Dans le cadre d’un appel à projet « Initiative pour la biodiversité » financé par l’Agence de l’Eau Adour Garonne, le lycée aquacole Louis Pasteur a récemment fait appel à M. RAIMOND, un ancien pisciculteur devenu expert « loutre et pisciculture » auprès de la SFEPM (Société Française pour l’Etude et la Protection des Mammifères) dans le cadre du Plan National d’Action pour la loutre en France.

A l’image de la problématique « loup et pastoralisme » qui agite aujourd’hui les campagnes Lozériennes, l’activité de pisciculture est de plus en plus impactée par les dégâts occasionnés par des prédateurs protégés. Aux prélèvements réalisés par les oiseaux piscivores (héron cendré, cormoran…) s’ajoutent des poissons mangés, blessés ou/et stressés par la loutre qui élargit sans cesse son aire de répartition nationale.
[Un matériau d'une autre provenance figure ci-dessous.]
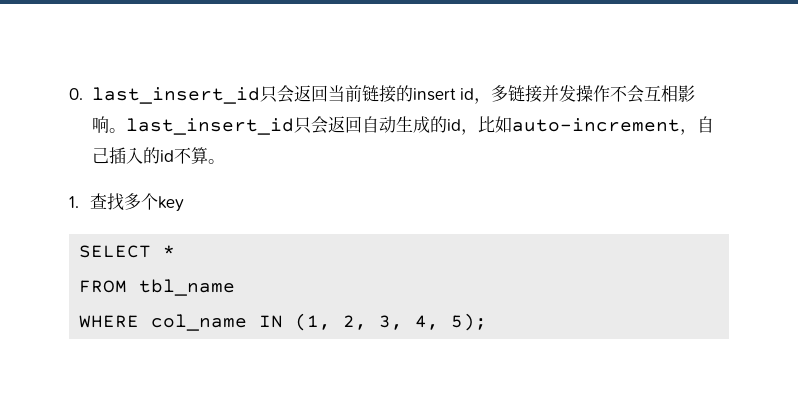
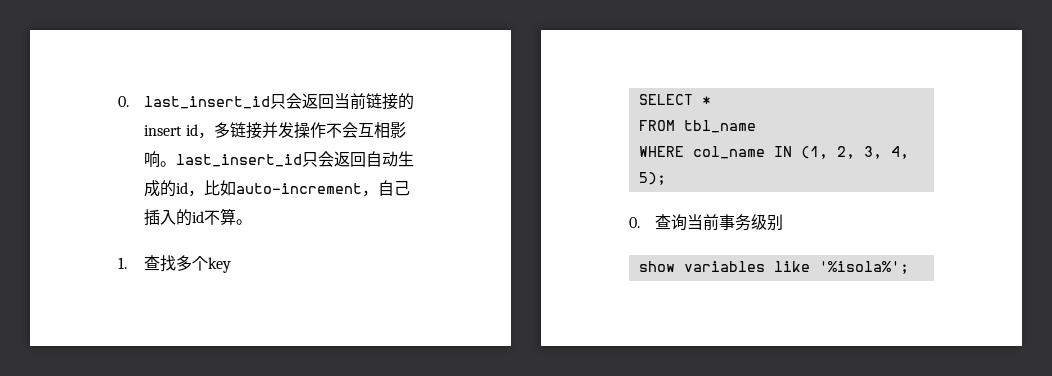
+ 0.查询当前事务级别
+ show variables like '%isola%';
La présence de M. OLIVAN (animateur de l’ADAPRA – association pour le développement de l’aquaculture et de la pêche en Rhône Alpes) et le travail de recensement qu’il réalise actuellement attestent que la loutre est une préoccupation montante de la filière aquacole professionnelle.

Pertes économiques, sentiment d’injustice et d’incompréhension, sensation d’isolement et d’impuissance sont le terreau d’une confrontation qui peut sembler inéluctable entre le pisciculteur et la loutre. Dans ce contexte et en s’appuyant sur son outil de production, l’équipe pédagogique du lycée Louis Pasteur a fait le pari de proposer, aux élèves en formations « productions aquacoles », un projet de terrain visant à réfléchir et à sensibiliser aux enjeux de la protection de la biodiversité.
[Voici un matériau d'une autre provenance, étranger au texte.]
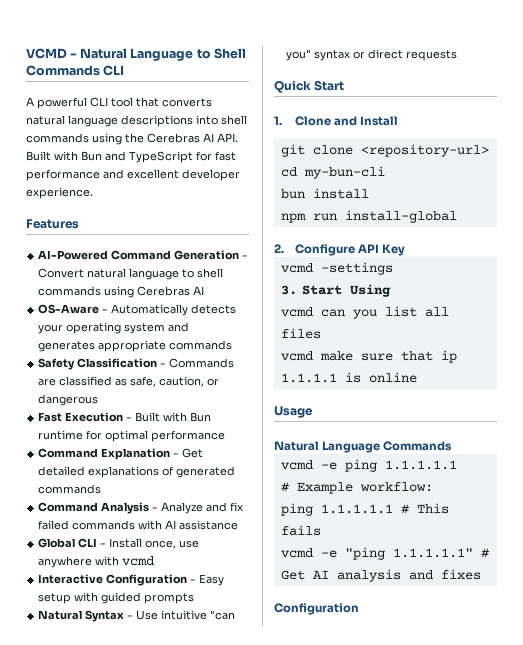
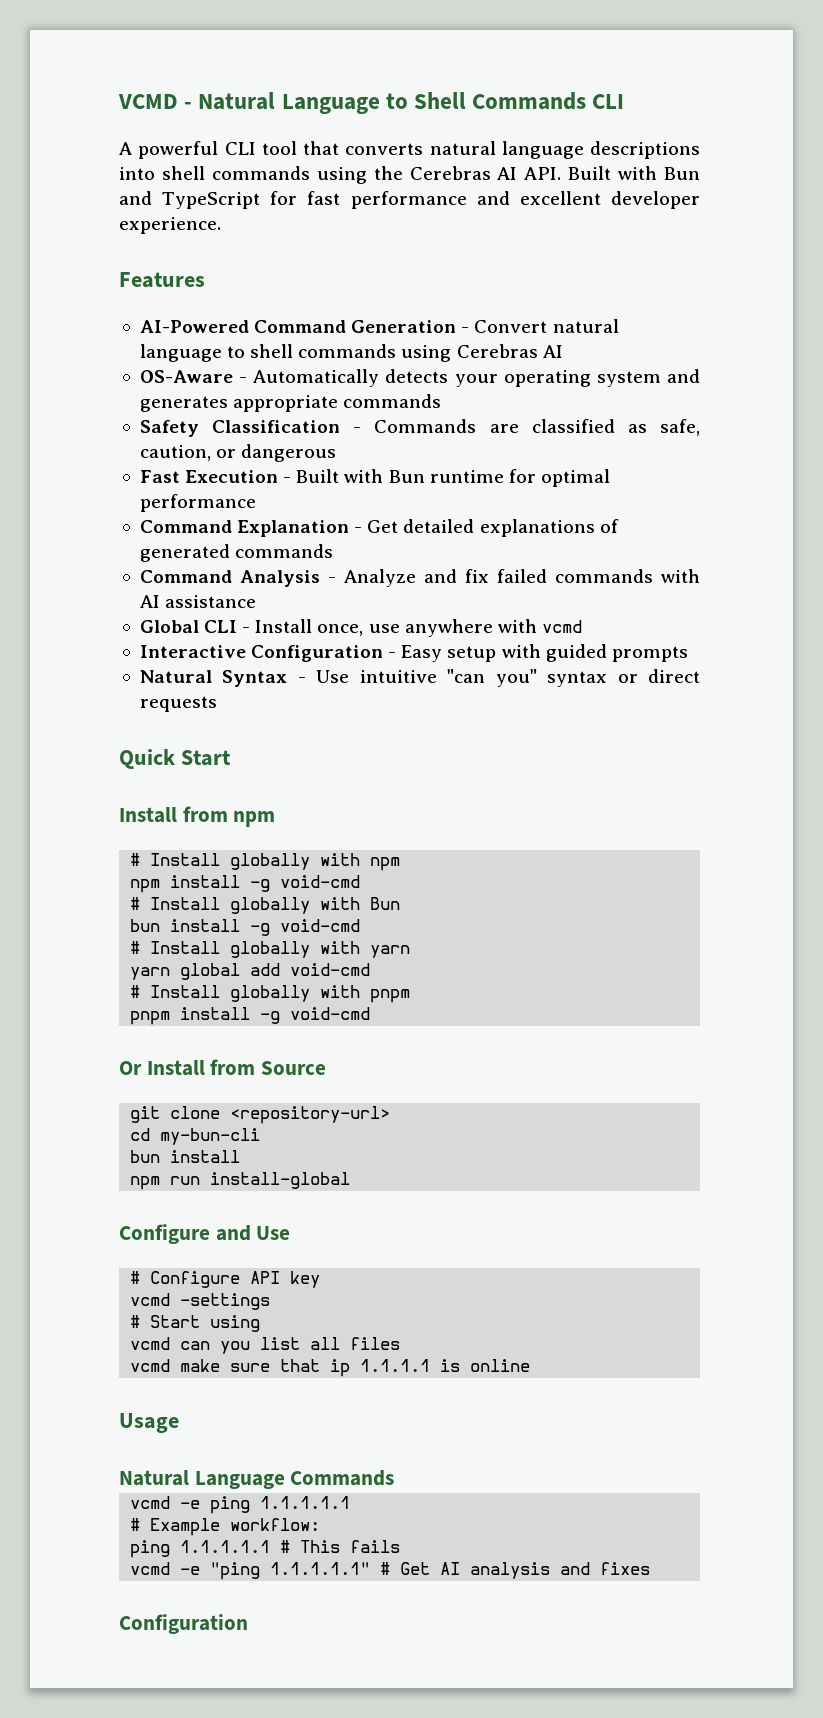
- 1. Clone and Install
+ Install from npm
+ # Install globally with npm
+ npm install -g void-cmd
+ # Install globally with Bun
+ bun install -g void-cmd
+ # Install globally with yarn
+ yarn global add void-cmd
+ # Install globally with pnpm
+ pnpm install -g void-cmd
+ Or Install from Source
- 2. Configure API Key
+ Configure and Use
+ # Configure API key
- 3. Start Using
+ # Start using

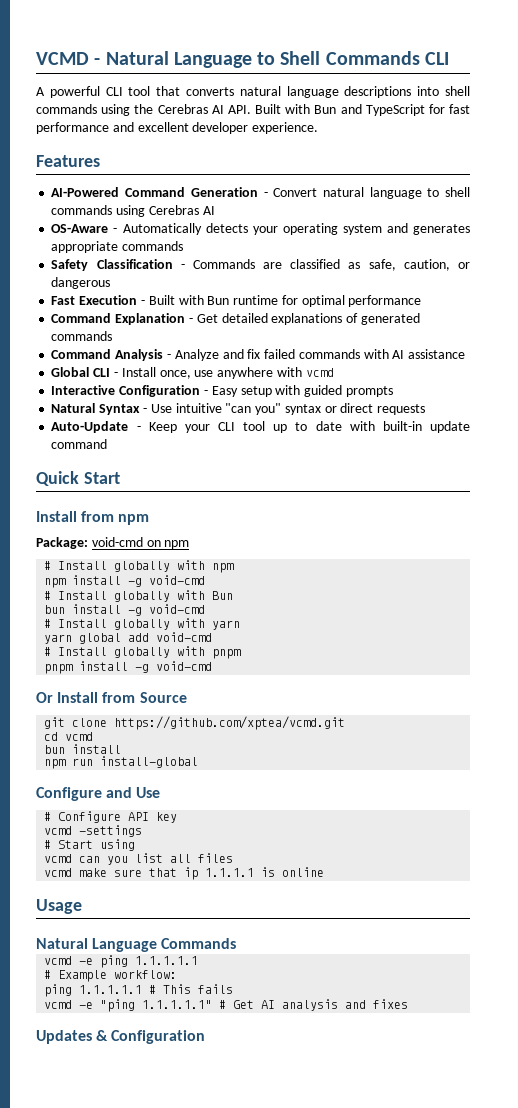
+ Auto-Update - Keep your CLI tool up to date with built-in update command
+ Package: void-cmd on npm
- git clone <repository-url>
+ git clone https://github.com/xptea/vcmd.git
- cd my-bun-cli
+ cd vcmd
  vcmd -e "ping 1.1.1.1.1" # Get AI analysis and fixes
- Configuration
+ Updates & Configuration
Pour ce faire, une expertise du site a été réalisée le matin en présence des étudiants. L’objectif final est de parvenir à la définition et la mise en place concrète d’une structure de protection du site assurant la cohabitation et la conciliation entre une espèce protégée et une activité humaine de production animale.

L’après-midi était consacré à la projection d’un film présentant les mœurs et capacités de la loutre. Un débat était ensuite animé par M. RAIMOND.

Expertise : identification des accès à la pisciculture

« On a vu qu’il existe des solutions pour cohabiter, comme la mise en place de grillages, de grilles au niveau des arrivées d’eau… », Mickaël, BTS Aqua1

« C’est utile de connaître le comportement et les habitudes de la loutre. Bien souvent, le pisciculteur découvre trop tard que la loutre sévit dans sa pisciculture car elle est très discrète, elle laisse peu de traces », M. VALLEY (professeur d’aquaculture)

« En tant que pisciculteur,  je côtoie la loutre sans jamais vraiment la croiser.  Je croyais la connaitre mais les échanges lors de l’expertise du site par M. Raimond, m’ont fait comprendre que je sous-estimais complètement les capacités de cet animal aussi malin qu’il en a l’air. Pour bien se protéger, il est nécessaire de savoir à qui l’on a affaire ».